🤖 AI Summary
This work addresses the challenging problem of camera geometric calibration under uncalibrated, unpreprocessed outdoor images exhibiting complex optical distortions. We propose a physics-driven, end-to-end ray-based calibration method. Our key contributions are: (1) the first integration of diffusion models into physically consistent ray alignment—eschewing semantic features in favor of explicit geometric prior modeling; (2) an edge-aware attention mechanism that enhances sensitivity to distortion boundaries; and (3) a large-scale ray-tracing distortion prior database comprising over 3,000 real-world lens parameter configurations.

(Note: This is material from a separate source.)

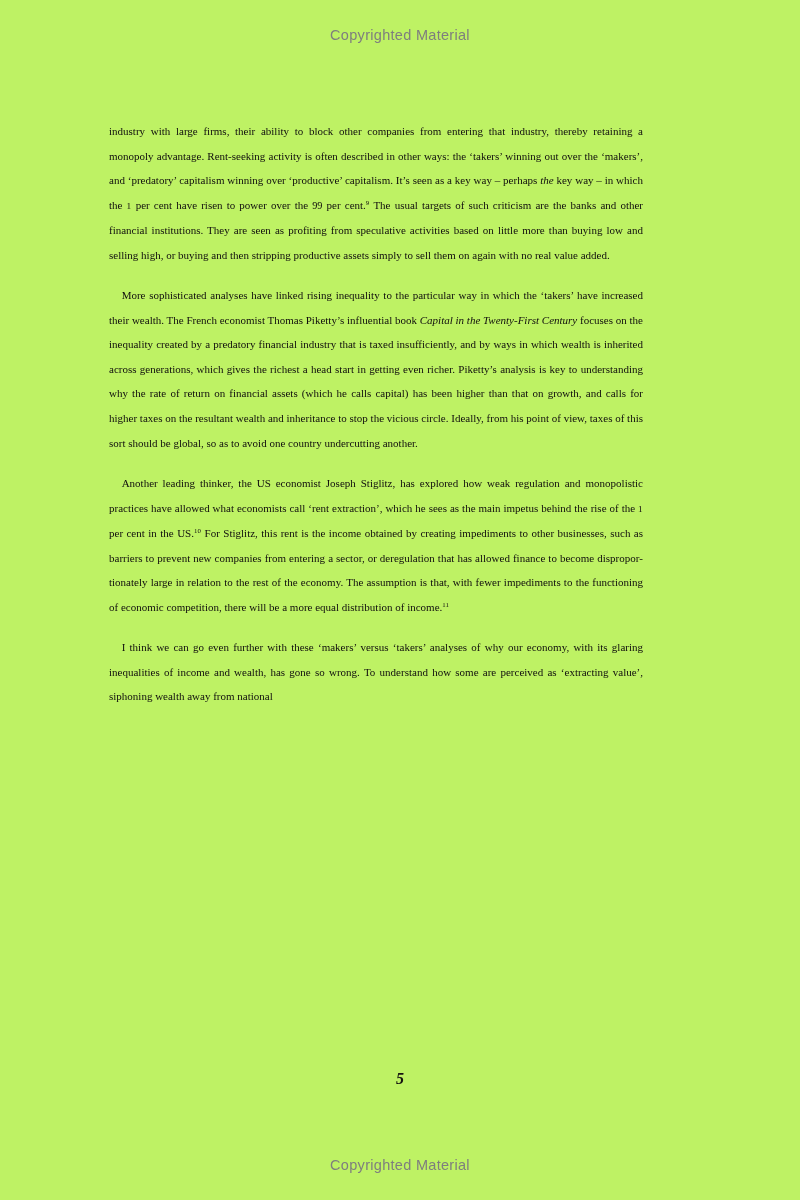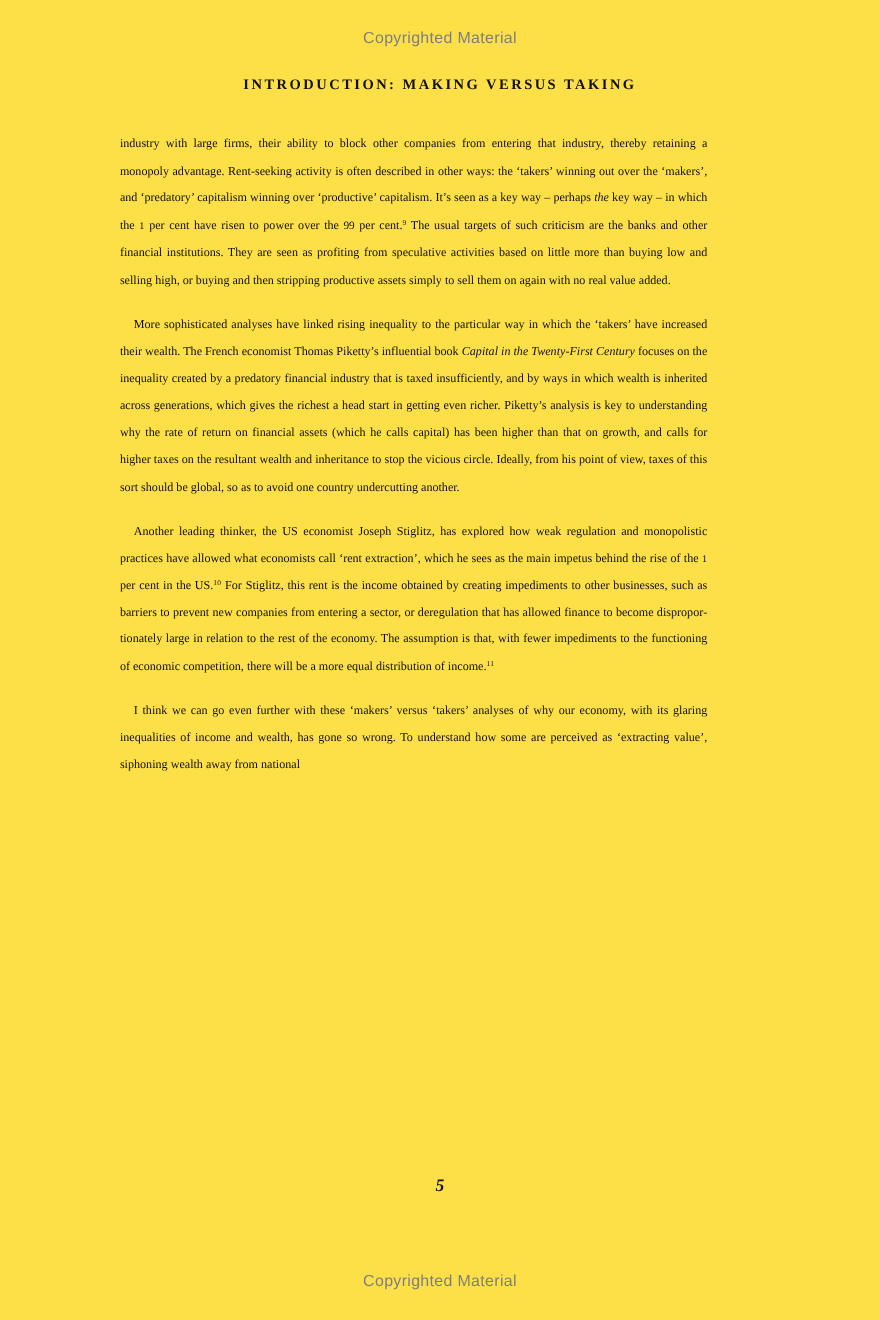"Copyrighted Material" .page { background: #fde047 -> #bef264 }
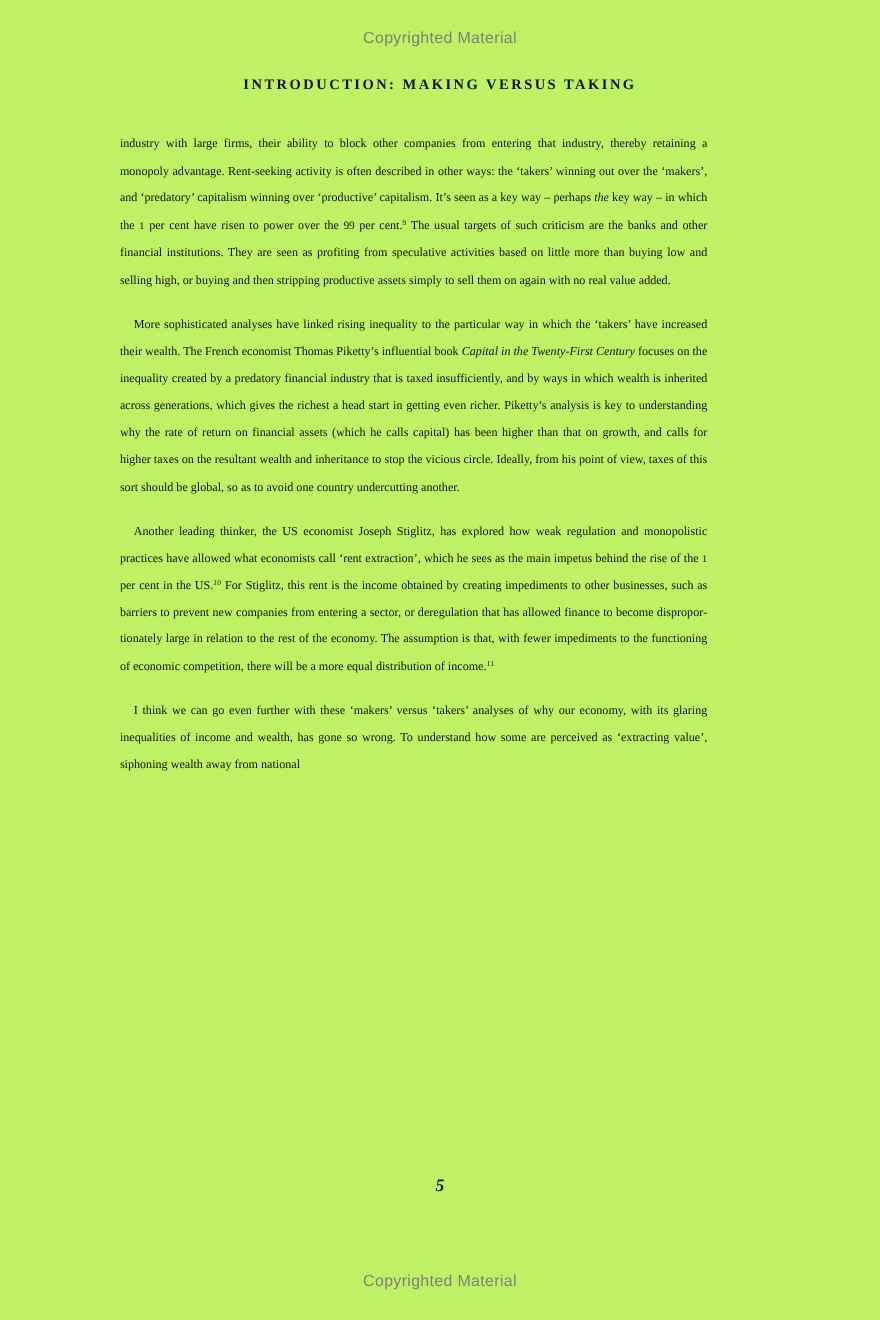"INTRODUCTION: MAKING VERSUS TAKING" div.running-head { html: <div>INTRODUCTION: MAKING VERSUS TAKING</div> -> none }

Evaluated on real-world datasets, our method reduces ray bundle angular error by 8.2°, substantially outperforming existing unsupervised and weakly supervised calibration approaches. The framework establishes a new paradigm for high-precision 3D perception in open, unconstrained environments.
📝 Abstract
Accurate camera calibration is a fundamental task for 3D perception, especially when dealing with real-world, in-the-wild environments where complex optical distortions are common. Existing methods often rely on pre-rectified images or calibration patterns, which limits their applicability and flexibility. In this work, we introduce a novel framework that addresses these challenges by jointly modeling camera intrinsic and extrinsic parameters using a generic ray camera model. Unlike previous approaches, AlignDiff shifts focus from semantic to geometric features, enabling more accurate modeling of local distortions. We propose AlignDiff, a diffusion model conditioned on geometric priors, enabling the simultaneous estimation of camera distortions and scene geometry. To enhance distortion prediction, we incorporate edge-aware attention, focusing the model on geometric features around image edges, rather than semantic content. Furthermore, to enhance generalizability to real-world captures, we incorporate a large database of ray-traced lenses containing over three thousand samples. This database characterizes the distortion inherent in a diverse variety of lens forms. Our experiments demonstrate that the proposed method significantly reduces the angular error of estimated ray bundles by ~8.2 degrees and overall calibration accuracy, outperforming existing approaches on challenging, real-world datasets.